Presently before the Court is Tokio Marine & Nichido Fire Insurance Co., Ltd.'s ("Defendant, " or "Tokio Marine") Motion for Reconsideration, Request for Clarification, and Request for Certification for Interlocutory Appeal. (ECF No. 36). Also before the Court is Plaintiff El Cajon Luxury Cars d/b/a Bob Baker Lexus's ("Plaintiff, " or "Bob Baker Lexus") response in opposition, (Resp. in Opp'n, ECF No. 41), and Tokio Marine's reply in support, (Reply in Supp., ECF No. 42).

Tokio Marine moves for this Court to reconsider its September 10, 2012 Order denying Tokio Marine's motion to dismiss Bob Baker Lexus's Second Amended Complaint ("SAC"). Having considered the parties' arguments and the law, the Court GRANTS Tokio Marine's motion for reconsideration, DISMISSES Plaintiff's SAC WITHOUT PREJUDICE, and STAYS this case pending the resolution of the underlying state court suit against Bob Baker Lexus.


This Order incorporates by reference the factual and procedural history articulated in the Court's prior orders. ( See Order, Sept. 10, 2012, ECF No. 31; Order, Mar. 6, 2012, ECF No. 22; Order, Nov. 8, 2011, ECF No. 13). Tokio Marine filed an answer to the SAC on September 21, 2012, (ECF No. 32), and then proceeded to file the current motion for reconsideration on October 11, 2012, (ECF No. 36). Plaintiff filed its response in opposition on November 8, 2012, (Resp. in Opp'n, ECF No. 41), and Tokio Marine filed a reply in support on November 15, 2012, (Reply in Supp., ECF No. 42). The motion hearing, originally set for November 29, 2012, was reset for January 3, 2013. (Order, Nov. 15, 2012, ECF No. 43).

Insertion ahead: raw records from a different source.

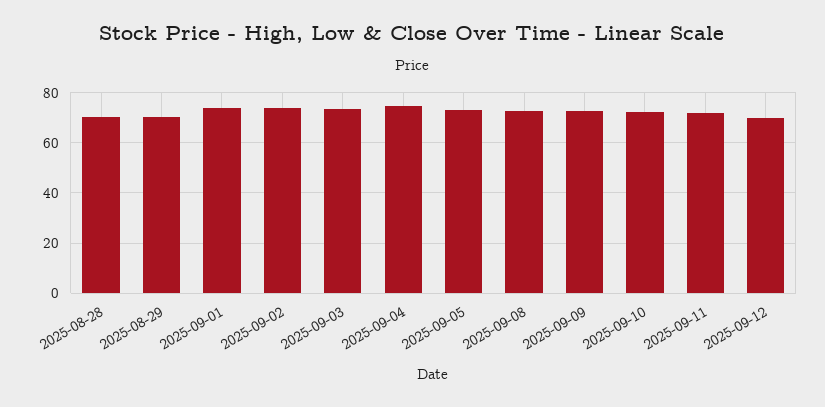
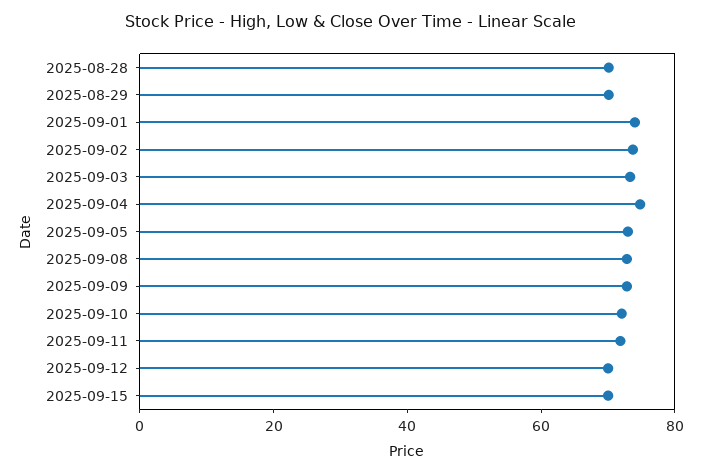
2025-09-15: none -> 70

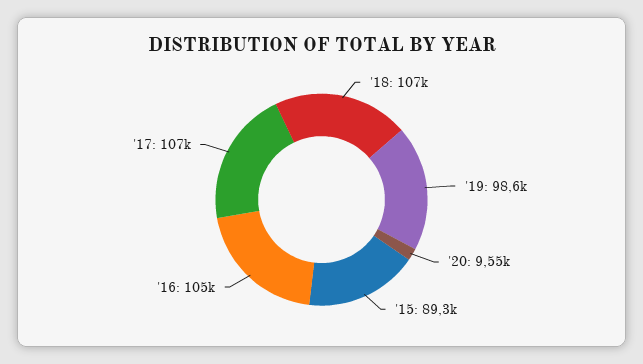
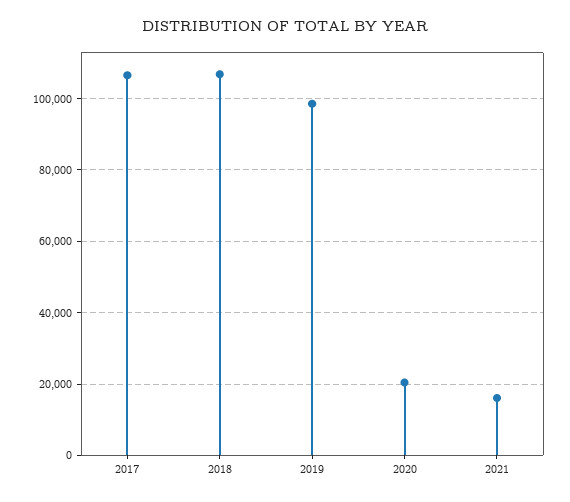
'20: 9550 -> 20000
'15: 89300 -> none
'16: 105000 -> none
2021: none -> 16000

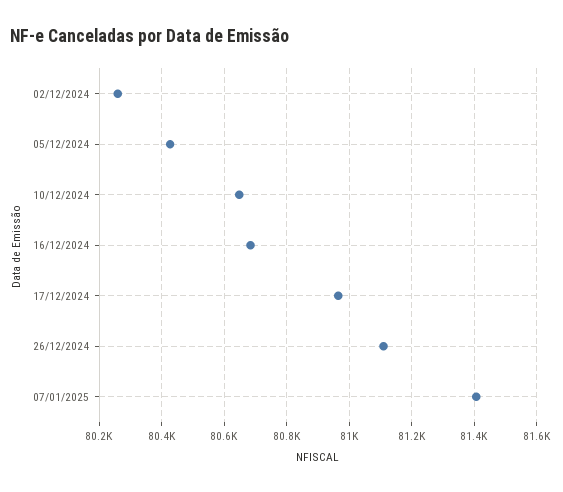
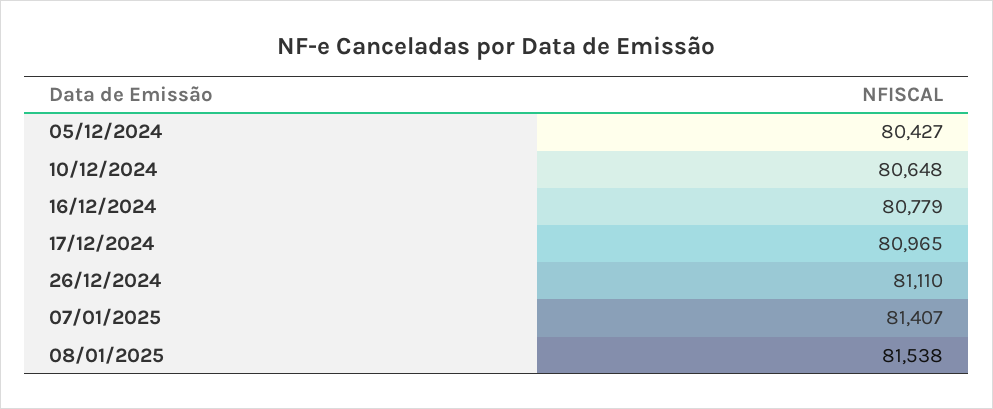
02/12/2024: 80260 -> none
16/12/2024: 80680 -> 80779
08/01/2025: none -> 81538

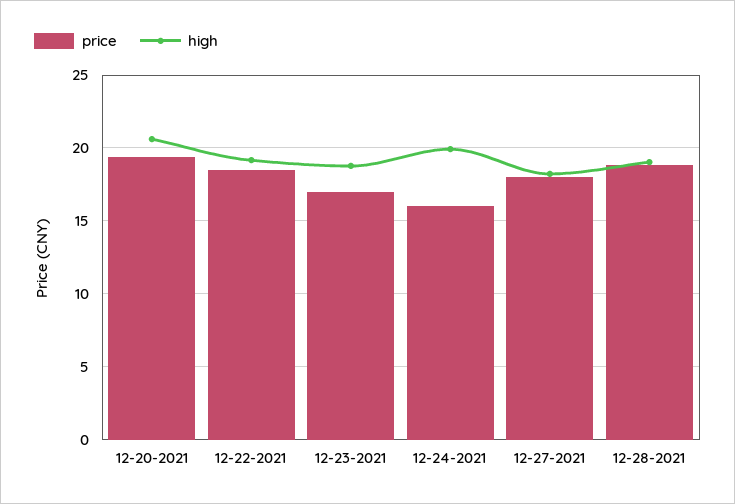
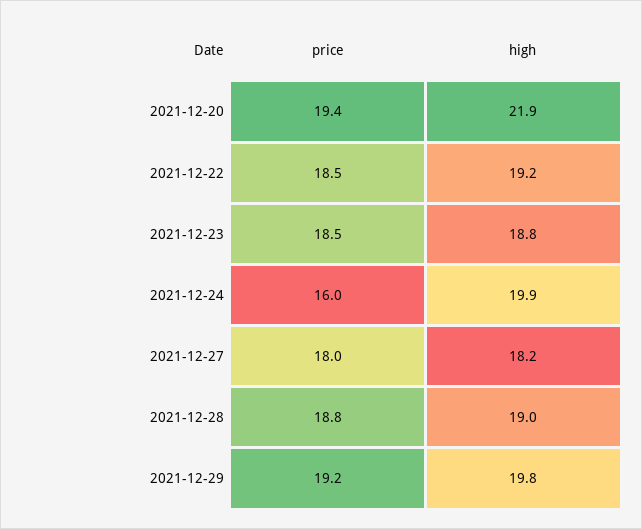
high, 12-20-2021: 20.5 -> 21.9
price, 12-23-2021: 17 -> 18.5
price, 2021-12-29: none -> 19.2
high, 2021-12-29: none -> 19.8

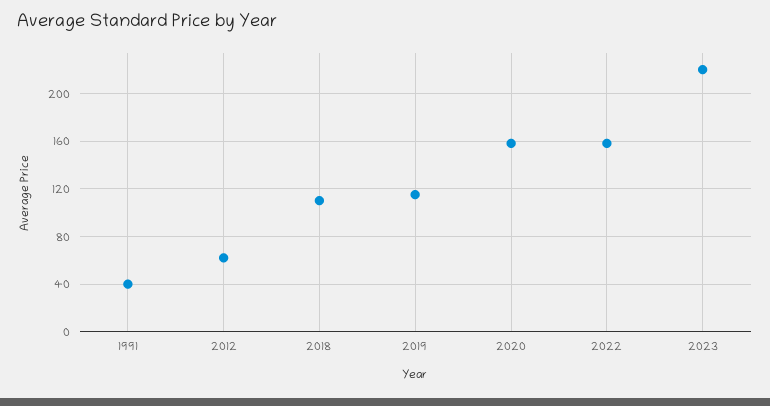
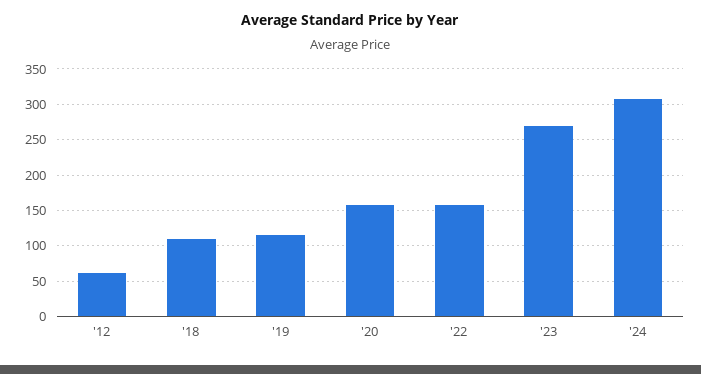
1991: 40 -> none
2023: 220 -> 270
'24: none -> 310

On December 17, 2012, the parties filed a joint motion requesting that this action be temporarily stayed until April 1, 2013 to facilitate ongoing settlement discussions. (Jt. Mot. to Stay, ECF No. 46). The Court granted the motion to stay and continued the hearing on the motion for reconsideration. (Order, Dec. 20, 2012, ECF No. 47). As the parties did not file a notice of settlement, the Court held a hearing on the motion for reconsideration on June 6, 2013.


In the Southern District of California, motions for reconsideration are governed by Local Rule 7.1(i). See Gallagher v. San Diego Unified Port Dist., 2011 U.S. Dist. LEXIS 100861, at *2 (S.D. Cal. Sept. 8, 2011). Local Rule 7.1(i)(1) allows a party to apply for reconsideration "[w]henever any motion or any application or petition for any order or other relief has been made to any judge and has been refused in whole or in part." Civ LR 7.1(i)(1).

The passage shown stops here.